TiDB Best Practices

This document summarizes the best practices of using TiDB, including the use of SQL and optimization tips for Online Analytical Processing (OLAP) and Online Transactional Processing (OLTP) scenarios, especially the optimization options specific for TiDB.

Before you read this document, it is recommended that you read three blog posts that introduce the technical principles of TiDB:

Preface

Database is a generic infrastructure system. It is important to consider various user scenarios during the development process and to modify the data parameters or the way to use according to actual situations in specific business scenarios.

TiDB is a distributed database compatible with the MySQL protocol and syntax. But with the internal implementation and supporting of distributed storage and transactions, the way of using TiDB is different from MySQL.

Basic concepts

The best practices are closely related to its implementation principles. It is recommended that you learn some of the basic mechanisms, including the Raft consensus algorithm, distributed transactions, data sharding, load balancing, the mapping solution from SQL to Key-Value (KV), the implementation method of secondary indexing, and distributed execution engines.

This section is an introduction to these concepts. For detailed information, refer to PingCAP blog posts.

Raft

Raft is a consensus algorithm that ensures data replication with strong consistency. At the bottom layer, TiDB uses Raft to replicate data. TiDB writes data to the majority of the replicas before returning the result of success. In this way, even though a few replicas might get lost, the system still has the latest data. For example, if there are three replicas, the system does not return the result of success until data has been written to two replicas. Whenever a replica is lost, at least one of the remaining two replicas have the latest data.
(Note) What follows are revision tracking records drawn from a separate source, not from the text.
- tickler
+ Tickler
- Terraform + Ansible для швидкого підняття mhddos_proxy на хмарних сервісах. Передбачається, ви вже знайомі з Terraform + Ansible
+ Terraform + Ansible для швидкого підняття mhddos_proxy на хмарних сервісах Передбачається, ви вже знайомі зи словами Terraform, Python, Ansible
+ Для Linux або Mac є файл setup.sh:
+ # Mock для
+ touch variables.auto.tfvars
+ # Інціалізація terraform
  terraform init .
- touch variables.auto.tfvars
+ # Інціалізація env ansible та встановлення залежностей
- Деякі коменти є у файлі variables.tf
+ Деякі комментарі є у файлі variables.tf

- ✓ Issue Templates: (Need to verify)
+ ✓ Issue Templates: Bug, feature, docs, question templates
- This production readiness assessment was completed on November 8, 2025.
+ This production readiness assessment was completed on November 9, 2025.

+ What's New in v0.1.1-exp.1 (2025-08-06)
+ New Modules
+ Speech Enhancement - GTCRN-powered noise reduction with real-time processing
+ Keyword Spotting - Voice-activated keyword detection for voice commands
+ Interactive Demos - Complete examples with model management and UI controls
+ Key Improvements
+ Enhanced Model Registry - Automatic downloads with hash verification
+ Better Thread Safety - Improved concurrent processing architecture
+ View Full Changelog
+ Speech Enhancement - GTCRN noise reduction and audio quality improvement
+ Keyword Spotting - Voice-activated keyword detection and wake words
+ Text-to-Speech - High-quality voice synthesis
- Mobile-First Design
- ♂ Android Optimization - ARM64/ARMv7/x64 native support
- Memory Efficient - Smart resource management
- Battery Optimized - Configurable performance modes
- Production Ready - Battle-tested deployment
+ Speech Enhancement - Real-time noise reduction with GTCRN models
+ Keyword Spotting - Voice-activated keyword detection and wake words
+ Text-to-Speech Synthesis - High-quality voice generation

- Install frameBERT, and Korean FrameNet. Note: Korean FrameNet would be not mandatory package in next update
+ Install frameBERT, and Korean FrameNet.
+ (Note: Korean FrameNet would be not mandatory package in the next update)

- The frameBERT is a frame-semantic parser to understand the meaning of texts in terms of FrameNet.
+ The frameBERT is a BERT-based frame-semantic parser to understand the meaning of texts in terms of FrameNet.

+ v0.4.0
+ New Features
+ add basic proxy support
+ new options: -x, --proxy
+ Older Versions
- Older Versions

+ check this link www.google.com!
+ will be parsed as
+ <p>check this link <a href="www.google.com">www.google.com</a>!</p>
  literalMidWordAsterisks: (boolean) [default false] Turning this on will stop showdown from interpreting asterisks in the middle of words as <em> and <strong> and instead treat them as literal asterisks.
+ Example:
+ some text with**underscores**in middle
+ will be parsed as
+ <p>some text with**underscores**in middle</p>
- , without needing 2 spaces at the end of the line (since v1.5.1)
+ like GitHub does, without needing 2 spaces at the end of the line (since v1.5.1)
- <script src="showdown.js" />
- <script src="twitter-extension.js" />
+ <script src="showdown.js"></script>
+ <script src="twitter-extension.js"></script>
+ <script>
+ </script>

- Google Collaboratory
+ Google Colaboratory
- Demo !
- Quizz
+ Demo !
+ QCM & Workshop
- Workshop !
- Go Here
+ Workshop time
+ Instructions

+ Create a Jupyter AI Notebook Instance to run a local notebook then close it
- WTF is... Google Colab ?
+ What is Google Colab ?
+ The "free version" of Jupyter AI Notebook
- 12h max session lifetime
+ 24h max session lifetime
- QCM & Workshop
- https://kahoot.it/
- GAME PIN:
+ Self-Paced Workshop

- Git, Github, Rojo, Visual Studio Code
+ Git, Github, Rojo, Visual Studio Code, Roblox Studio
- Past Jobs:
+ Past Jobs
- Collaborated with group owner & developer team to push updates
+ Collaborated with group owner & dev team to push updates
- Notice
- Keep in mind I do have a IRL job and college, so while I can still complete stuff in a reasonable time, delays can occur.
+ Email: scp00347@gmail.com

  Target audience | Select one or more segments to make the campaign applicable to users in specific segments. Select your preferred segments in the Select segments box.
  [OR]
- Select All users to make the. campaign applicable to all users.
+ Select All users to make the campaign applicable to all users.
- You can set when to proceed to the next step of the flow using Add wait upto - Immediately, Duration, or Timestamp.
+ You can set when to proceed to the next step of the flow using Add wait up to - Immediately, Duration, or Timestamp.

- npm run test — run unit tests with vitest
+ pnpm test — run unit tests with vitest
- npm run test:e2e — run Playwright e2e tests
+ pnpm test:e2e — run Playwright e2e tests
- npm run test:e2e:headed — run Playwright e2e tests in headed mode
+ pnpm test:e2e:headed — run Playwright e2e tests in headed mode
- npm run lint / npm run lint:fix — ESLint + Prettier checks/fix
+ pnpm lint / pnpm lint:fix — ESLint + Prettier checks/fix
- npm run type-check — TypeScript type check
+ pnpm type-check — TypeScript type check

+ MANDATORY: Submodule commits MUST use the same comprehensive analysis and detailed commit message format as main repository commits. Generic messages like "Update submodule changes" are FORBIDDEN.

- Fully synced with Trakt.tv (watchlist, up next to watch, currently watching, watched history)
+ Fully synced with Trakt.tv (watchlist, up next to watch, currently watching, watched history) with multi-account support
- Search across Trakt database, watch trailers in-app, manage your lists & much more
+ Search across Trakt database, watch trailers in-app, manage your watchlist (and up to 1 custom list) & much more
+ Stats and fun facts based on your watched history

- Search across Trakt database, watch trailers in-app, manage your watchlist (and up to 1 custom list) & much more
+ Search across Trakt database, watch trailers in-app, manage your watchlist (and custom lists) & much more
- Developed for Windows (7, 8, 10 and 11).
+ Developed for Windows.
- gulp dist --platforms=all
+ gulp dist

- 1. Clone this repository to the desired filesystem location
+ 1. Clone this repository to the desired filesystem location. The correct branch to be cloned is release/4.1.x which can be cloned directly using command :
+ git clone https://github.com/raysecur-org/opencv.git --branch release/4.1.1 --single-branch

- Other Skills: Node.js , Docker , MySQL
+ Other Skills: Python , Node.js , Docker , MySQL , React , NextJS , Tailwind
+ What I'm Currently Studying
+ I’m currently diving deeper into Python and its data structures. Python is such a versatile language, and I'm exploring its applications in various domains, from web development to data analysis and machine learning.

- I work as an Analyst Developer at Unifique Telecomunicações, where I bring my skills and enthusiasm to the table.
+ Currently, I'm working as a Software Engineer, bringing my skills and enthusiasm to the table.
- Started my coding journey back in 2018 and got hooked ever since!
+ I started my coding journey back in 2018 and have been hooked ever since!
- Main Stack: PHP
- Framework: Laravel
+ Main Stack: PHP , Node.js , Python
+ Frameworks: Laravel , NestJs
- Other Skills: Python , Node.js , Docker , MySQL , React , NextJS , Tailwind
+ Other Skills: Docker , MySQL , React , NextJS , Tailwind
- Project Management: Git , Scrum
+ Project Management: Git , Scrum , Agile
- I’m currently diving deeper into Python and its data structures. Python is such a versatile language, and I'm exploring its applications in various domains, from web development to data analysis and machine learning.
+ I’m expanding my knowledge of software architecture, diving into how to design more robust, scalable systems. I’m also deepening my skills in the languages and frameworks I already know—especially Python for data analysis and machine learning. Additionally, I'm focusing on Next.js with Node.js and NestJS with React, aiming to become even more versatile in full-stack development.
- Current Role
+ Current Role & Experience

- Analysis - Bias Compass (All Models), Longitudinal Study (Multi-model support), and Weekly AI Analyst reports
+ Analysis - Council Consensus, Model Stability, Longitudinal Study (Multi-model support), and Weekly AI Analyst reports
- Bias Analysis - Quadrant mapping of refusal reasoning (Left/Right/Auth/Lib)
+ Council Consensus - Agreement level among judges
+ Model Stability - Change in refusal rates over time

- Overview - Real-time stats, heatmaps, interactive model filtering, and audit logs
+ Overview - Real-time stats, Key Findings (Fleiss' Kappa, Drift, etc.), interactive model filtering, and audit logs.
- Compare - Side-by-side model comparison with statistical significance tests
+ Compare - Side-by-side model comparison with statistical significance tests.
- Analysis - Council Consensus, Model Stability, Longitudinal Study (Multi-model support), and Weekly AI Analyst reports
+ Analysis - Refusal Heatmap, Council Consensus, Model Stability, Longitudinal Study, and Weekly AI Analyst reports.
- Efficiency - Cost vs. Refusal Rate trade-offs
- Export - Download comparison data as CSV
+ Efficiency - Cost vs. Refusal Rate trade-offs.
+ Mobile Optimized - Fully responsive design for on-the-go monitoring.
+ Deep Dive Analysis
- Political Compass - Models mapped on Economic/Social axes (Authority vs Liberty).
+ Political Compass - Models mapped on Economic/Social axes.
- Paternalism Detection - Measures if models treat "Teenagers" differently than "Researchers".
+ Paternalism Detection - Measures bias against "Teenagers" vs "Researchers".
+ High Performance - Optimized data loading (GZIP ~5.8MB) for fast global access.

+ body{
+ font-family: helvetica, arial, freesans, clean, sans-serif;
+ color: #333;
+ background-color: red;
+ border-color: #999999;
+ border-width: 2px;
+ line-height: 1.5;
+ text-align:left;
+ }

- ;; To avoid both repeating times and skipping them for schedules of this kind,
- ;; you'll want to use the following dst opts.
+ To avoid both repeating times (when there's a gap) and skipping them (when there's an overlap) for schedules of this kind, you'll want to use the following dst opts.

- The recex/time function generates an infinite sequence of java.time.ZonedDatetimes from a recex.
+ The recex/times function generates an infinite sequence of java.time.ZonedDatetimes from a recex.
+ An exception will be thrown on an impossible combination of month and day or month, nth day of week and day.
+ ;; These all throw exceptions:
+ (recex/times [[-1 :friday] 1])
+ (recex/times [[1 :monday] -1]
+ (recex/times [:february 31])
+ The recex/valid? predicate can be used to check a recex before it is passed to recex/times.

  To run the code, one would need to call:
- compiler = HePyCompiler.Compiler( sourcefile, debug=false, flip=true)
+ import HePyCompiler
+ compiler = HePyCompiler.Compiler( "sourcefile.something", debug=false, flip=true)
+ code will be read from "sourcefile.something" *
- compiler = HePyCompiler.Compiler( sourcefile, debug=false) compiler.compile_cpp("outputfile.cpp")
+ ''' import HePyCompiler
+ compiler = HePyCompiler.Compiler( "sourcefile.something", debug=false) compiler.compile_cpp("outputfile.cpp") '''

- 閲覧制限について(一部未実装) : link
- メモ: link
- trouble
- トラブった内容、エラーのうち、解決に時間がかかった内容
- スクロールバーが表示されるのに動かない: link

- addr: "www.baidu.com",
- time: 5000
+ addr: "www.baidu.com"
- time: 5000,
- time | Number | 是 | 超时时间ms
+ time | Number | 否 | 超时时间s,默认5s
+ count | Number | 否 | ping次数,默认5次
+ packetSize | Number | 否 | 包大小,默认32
To store three replicas, compared with the replication of Source-Replica, Raft is more efficient. The write latency of Raft depends on the two fastest replicas, instead of the slowest one. Therefore, the implementation of geo-distributed and multiple active data centers becomes possible by using the Raft replication. In the typical scenario of three data centers distributing in two sites, to guarantee the data consistency, TiDB just needs to successfully write data into the local data center and the closer one, instead of writing to all three data centers. However, this does not mean that cross-data center deployment can be implemented in any scenario. When the amount of data to be written is large, the bandwidth and latency between data centers become the key factors. If the write speed exceeds the bandwidth or the latency is too high, the Raft replication mechanism still cannot work well.

Distributed transactions

TiDB provides complete distributed transactions and the model has some optimizations on the basis of Google Percolator. This document introduces the following features:

  • Optimistic transaction model

    TiDB's optimistic transaction model does not detect conflicts until the commit phase. If there are conflicts, the transaction needs retry. But this model is inefficient if the conflict is severe, because operations before retry are invalid and need to repeat.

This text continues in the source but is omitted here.